后面的鬼子咧嘴笑起来,如果过了这段险峻狭窄的山道,到了那片平展的柏树林子地,石墙后面伏着的八路就无险可守,只等着挨宰了。
李善本左右为难,万分焦灼间,群众中猛传出一声男音的高喊:“八路军,开枪呀,打鬼子呀!”
一声高喊,被捆的队伍中顿时骚动起来。
高喊的这人,一定是八路军的干部,时候掐得正准。
“乡亲们,反正是死,跟鬼子拼了!”
“杀鬼子呀!”
“拼呀!”
……
一声声呐喊成了翻江倒海的洪流。
这梁山脚下,饱受好汉遗风的影响,大人孩子,男的女的,都会耍几路拳脚。会武的人都有血性,见有人带头,被侮辱的群众立即回过头来,脚踢头撞,与鬼子厮打。
这时候,崎岖的马陵道,大雪覆盖,路窄道滑,加上被绳子拴成一串,一人滑倒,就会牵倒全串的人,转眼功夫,受难的百姓,裹着鬼子,滑跌到陡立的大山下,那摔进山底的惨叫声,经过山间的层层传转、回荡,震得树枝上的积雪,“扑簌簌”,往下落。
鬼子的第一次进攻就这样完结了。
刚强的李善本落泪了,民警们全都落泪了,跌倒山涧的群众,虽受灾难,虽也被俘,忍耻受辱,但在精神上是高尚的,也是民族的英雄!
片刻功夫,鬼子的第二次进攻开始了。
鬼子改变了打法,在黑风口支起一片钢炮,向据守石墙的民警齐射,石墙在鬼子的炮击中纷纷坍塌,松树林也被密集的弹片划击,落下的树头树枝,把平地堆成了绿的小山。过了好一会儿,大概鬼子认为公安队全都炸死了,一个个直着身子,平端着长枪,大大咧咧、东倒西歪地踏上马陵道。
“为乡亲们报仇,打!”
民警们把心中的恨凝在手指上,伏在石墙后面,向鬼子狠狠地射击。鬼子兵麦个子一样纷纷倒地,转眼滑落到山涧里,摔得粉身碎骨。
鬼子的第二次进攻又被打退了。
过一会儿,鬼子的第三次进攻又开始了。
老实讲,鬼子的这个招数,的确有特殊的效果。把兵力分成多个波次,一个波次得不了手,下一个波次紧跟上,造成连续进攻的态势,这样可以给防守的兵员造成精神上的压力,使对手以为他们的兵力无穷无尽,产生心理上的动摇怯阵。
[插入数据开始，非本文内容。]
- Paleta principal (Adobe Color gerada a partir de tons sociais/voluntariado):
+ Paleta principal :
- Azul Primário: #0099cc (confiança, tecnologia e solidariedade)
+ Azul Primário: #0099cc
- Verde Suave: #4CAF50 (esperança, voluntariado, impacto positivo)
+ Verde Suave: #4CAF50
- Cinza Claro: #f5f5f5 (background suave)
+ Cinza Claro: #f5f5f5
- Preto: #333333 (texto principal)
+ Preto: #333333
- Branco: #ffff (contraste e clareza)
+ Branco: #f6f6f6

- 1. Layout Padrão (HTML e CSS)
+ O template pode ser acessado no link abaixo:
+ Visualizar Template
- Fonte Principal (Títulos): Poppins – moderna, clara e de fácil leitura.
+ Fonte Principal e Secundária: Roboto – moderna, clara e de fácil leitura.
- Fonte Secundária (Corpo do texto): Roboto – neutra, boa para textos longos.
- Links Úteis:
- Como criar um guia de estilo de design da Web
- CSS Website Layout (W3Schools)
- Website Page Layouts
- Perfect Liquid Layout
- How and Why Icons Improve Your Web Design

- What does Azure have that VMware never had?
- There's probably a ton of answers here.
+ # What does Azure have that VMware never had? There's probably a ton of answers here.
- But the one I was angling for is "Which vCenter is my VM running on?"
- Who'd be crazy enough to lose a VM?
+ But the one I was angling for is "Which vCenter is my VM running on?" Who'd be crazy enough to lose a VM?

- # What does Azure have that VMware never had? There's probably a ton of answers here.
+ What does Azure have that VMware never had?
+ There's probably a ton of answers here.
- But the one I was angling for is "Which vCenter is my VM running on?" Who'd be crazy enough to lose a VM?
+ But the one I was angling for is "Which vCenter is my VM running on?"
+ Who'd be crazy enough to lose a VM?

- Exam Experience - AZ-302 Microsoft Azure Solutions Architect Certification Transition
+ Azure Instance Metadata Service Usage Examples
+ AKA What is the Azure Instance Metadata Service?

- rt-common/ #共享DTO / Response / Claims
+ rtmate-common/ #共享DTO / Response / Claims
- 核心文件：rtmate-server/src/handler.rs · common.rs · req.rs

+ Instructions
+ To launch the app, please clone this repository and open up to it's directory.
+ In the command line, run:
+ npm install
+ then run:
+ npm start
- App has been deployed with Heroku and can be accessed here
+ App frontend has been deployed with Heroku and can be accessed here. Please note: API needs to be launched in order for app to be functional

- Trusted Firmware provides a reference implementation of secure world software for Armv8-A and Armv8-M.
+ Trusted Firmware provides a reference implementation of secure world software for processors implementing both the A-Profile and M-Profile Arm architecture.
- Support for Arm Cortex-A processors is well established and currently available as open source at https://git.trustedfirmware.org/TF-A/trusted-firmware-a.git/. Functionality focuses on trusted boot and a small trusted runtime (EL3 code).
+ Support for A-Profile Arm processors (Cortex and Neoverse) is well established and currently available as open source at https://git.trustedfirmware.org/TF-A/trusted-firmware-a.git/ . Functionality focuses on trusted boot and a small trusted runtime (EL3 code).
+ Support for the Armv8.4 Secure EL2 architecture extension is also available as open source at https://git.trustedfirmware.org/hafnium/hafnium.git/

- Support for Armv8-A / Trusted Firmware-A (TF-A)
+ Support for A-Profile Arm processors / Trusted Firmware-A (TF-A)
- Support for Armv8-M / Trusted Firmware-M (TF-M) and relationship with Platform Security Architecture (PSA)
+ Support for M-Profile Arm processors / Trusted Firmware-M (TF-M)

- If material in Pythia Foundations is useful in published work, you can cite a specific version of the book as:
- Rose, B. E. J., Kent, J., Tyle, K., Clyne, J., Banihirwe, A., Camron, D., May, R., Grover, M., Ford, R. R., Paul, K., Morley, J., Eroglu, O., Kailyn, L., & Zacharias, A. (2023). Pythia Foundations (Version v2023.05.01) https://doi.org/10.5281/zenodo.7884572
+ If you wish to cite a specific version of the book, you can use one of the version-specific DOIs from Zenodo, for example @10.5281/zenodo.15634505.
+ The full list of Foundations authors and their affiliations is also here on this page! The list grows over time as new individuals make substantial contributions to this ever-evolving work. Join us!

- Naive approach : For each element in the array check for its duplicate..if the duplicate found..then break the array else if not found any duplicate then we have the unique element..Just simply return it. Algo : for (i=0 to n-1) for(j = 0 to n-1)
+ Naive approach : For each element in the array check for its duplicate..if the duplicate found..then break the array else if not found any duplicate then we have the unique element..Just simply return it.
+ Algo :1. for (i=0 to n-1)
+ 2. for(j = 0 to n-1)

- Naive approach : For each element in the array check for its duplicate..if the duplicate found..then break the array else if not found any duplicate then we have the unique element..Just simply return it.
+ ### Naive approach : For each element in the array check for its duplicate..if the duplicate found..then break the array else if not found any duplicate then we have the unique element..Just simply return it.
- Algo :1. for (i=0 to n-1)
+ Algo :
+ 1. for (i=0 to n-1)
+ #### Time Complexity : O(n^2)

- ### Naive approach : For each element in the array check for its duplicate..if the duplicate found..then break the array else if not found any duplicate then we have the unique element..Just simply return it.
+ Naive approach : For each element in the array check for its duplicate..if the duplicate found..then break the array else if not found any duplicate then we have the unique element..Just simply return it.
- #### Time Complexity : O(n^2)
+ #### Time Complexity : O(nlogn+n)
其实,这只是鬼子的一厢情愿,鬼子国小人都见识短,牛皮糖战术对付国民党行,伏在山上的八路军正恨得咬牙切齿,早把生死扔到九霄云外面,这套对公安队的心理震撼,没用。
战斗,空前激烈的展开着。
这是一场惨烈的血战,一方是保家卫国热血沸腾的中国兵,一方是狂妄自大为所欲为的日本兽。
这也是两个民族精神的生死较量。
一上午时间打过去了,中午时间又打过去了,山腰的积雪早被战火烧溶,山道也被炮弹炸酥,一脚踩下,软面一块。
赵汉文正观察着鬼子的动向,一发炮弹落在身边,巨大的气浪把他掀出石墙,顺着山势,滚落到山腰间的断金亭前,被鬼子俘了去。
断金亭,梁山一百零八磴山石阶尽处悬崖上的凉亭,三面环临深谷绝涧,木石结构,粗犷雄浑。
相传,豹子头林冲为纳晁盖、吴用及阮氏三雄等七位好汉入伙,在这个亭子里火并了胸怀褊狭、嫉贤妒能的白衣秀士王伦,拥晁盖为梁山泊主,开始了梁山的辉煌。
“断金”,取自于《易经》里“二人同心,其利断金”,表达的是梁山兄弟仁义情深意思。
鬼子兵把赵汉文捆在断金亭的石柱子上,枪托砸、枪条抽,要他说出山上阵地的布局,八路军的人数,武器装备。
赵汉文高声喝骂,一任拷打,鬼子兵打仗不在行,折磨人却净损招儿,见打不出油水,就拆下亭子上的棂条,堆在地上点着,烧他的双腿。赵汉文两条腿的肉烧焦了,腿骨烤黄了,但一直到烧死,全高声喝骂,没吐出一字秘密。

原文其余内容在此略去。